'Yes,' Michael said from a place so deep inside him the words felt as if they came from his stomach.

Picasso was so short that his arms encircled Michael's ass. 'I take you,' Picasso said, and picked him up from the floor and hugged him into the bedroom. The tips of Michael's toes dragged across the carpet. Picasso let him fall onto the bed and pulled down Michael's trousers so hard they tore.

'I fuck you face to face,' said Picasso.

'Face to face,' said Michael, and knew that he was in a kind of love. Throughout the act, he looked into Picasso's eyes.

The move was upon them before Michael was ready.

Picasso took charge. The van was to arrive on Thursday. Wednesday evening, they started to pack. Big tea crates arrived: Picasso kept popping out of them like a jack in the box. He thought this was very funny. Michael was not in the mood.

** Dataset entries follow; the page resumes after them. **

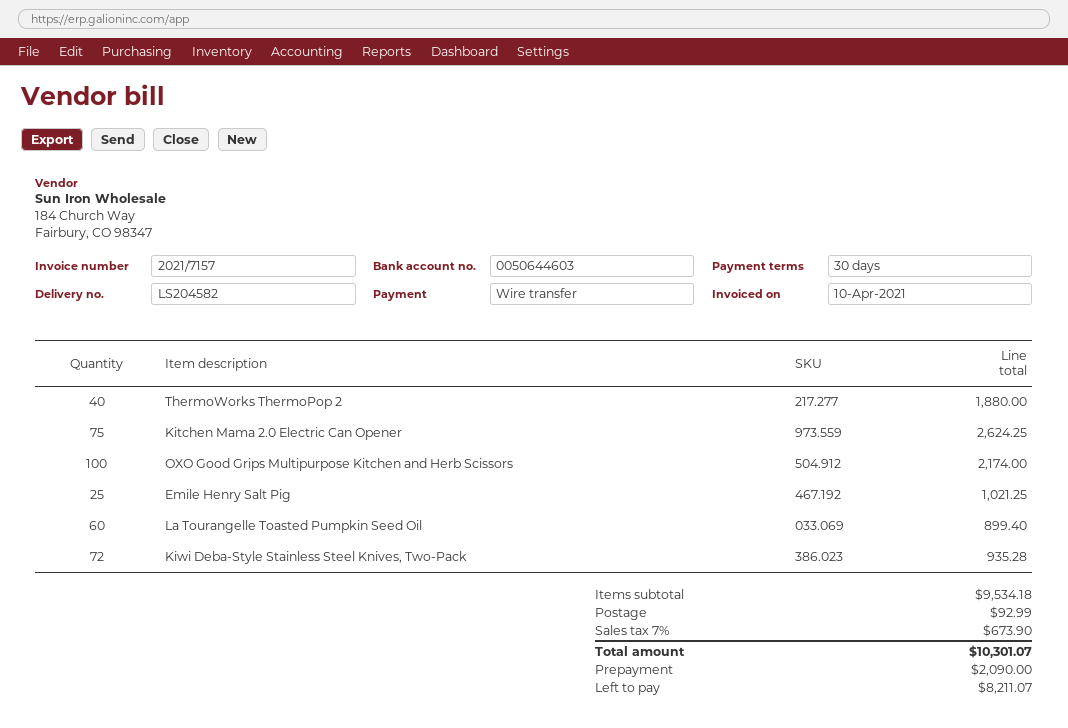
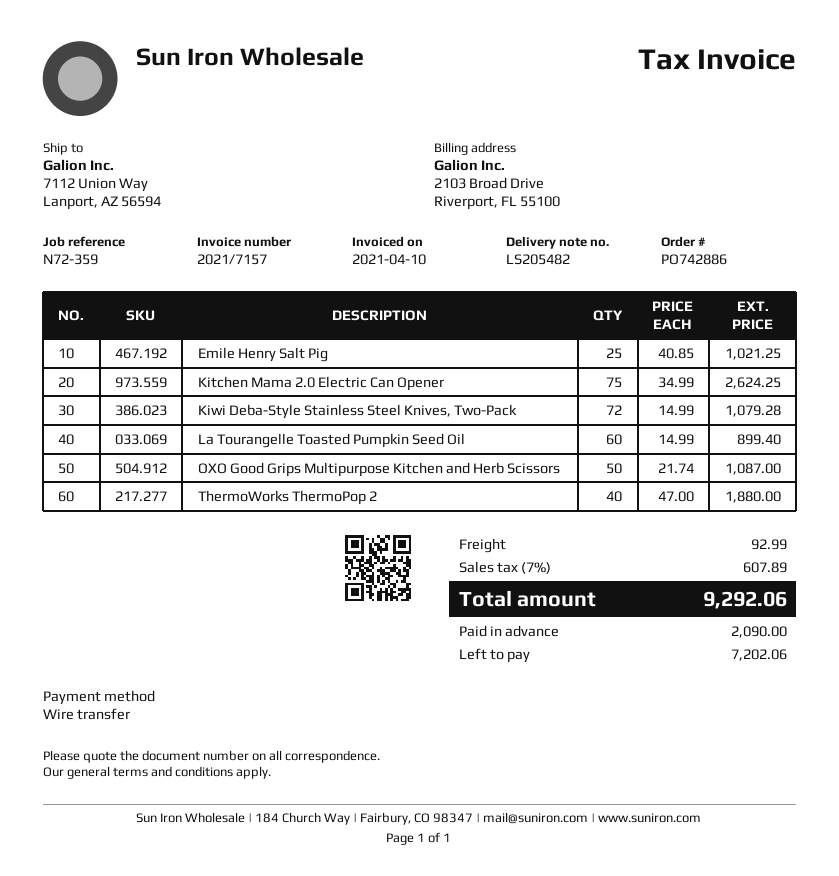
delivery note number: LS204582 -> LS205482
OXO Good Grips Multipurpose Kitchen and Herb Scissors: 100 for 2174.00 -> 50 for 1087.00
Kiwi Deba-Style Stainless Steel Knives, Two-Pack: 72 for 935.28 -> 72 for 1079.28
tax: 7% = 673.90 -> 7% = 607.89
total: 10301.07 -> 9292.06
balance: 8211.07 -> 7202.06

In fact, Michael was cross. He had wanted to clear things out before he moved; at the same time he also wanted to save everything. There were Phil's old toiletries, bath foams and aftershaves that Michael had bought for him. Michael sniffed the tops and smelled Phil. He started to chuck them, but at the first clinking of glass in a bin, Picasso, wearing nothing but shorts and sandals, flapped into his bedroom.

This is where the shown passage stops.